#### [WHAT NEEDS TO BE DONE]
Reproduce only the lines of the material below that start at the line containing "display: flex; align-items: flex-start;" and stop at the line containing "20px; font-weight: 400;". Keep both end lines.

#### [TASK INPUT]
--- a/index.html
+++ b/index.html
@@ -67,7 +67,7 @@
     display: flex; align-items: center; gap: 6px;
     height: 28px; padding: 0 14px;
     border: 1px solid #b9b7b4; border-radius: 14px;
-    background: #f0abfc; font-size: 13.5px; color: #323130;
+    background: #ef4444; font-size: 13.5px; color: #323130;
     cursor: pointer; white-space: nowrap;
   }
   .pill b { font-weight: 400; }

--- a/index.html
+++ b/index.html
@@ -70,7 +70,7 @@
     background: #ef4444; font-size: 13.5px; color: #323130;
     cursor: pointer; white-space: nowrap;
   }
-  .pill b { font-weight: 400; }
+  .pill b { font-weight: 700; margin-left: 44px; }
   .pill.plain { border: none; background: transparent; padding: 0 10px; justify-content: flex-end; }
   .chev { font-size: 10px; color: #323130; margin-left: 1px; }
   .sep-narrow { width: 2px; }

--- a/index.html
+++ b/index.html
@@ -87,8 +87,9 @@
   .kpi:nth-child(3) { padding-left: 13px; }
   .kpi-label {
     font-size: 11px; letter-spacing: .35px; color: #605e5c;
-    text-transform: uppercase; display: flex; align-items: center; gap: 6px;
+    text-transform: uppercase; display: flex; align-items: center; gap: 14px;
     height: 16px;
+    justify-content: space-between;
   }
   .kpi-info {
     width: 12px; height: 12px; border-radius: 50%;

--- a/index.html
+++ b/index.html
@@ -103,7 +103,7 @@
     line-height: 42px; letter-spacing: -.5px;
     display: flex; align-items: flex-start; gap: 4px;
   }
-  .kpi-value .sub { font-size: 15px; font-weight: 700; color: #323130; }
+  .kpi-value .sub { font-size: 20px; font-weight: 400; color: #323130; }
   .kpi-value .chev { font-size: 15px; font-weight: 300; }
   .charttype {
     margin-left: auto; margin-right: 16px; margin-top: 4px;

#### [YOUR SOLUTION]
     display: flex; align-items: flex-start; gap: 4px;
   }
-  .kpi-value .sub { font-size: 15px; font-weight: 700; color: #323130; }
+  .kpi-value .sub { font-size: 20px; font-weight: 400; color: #323130; }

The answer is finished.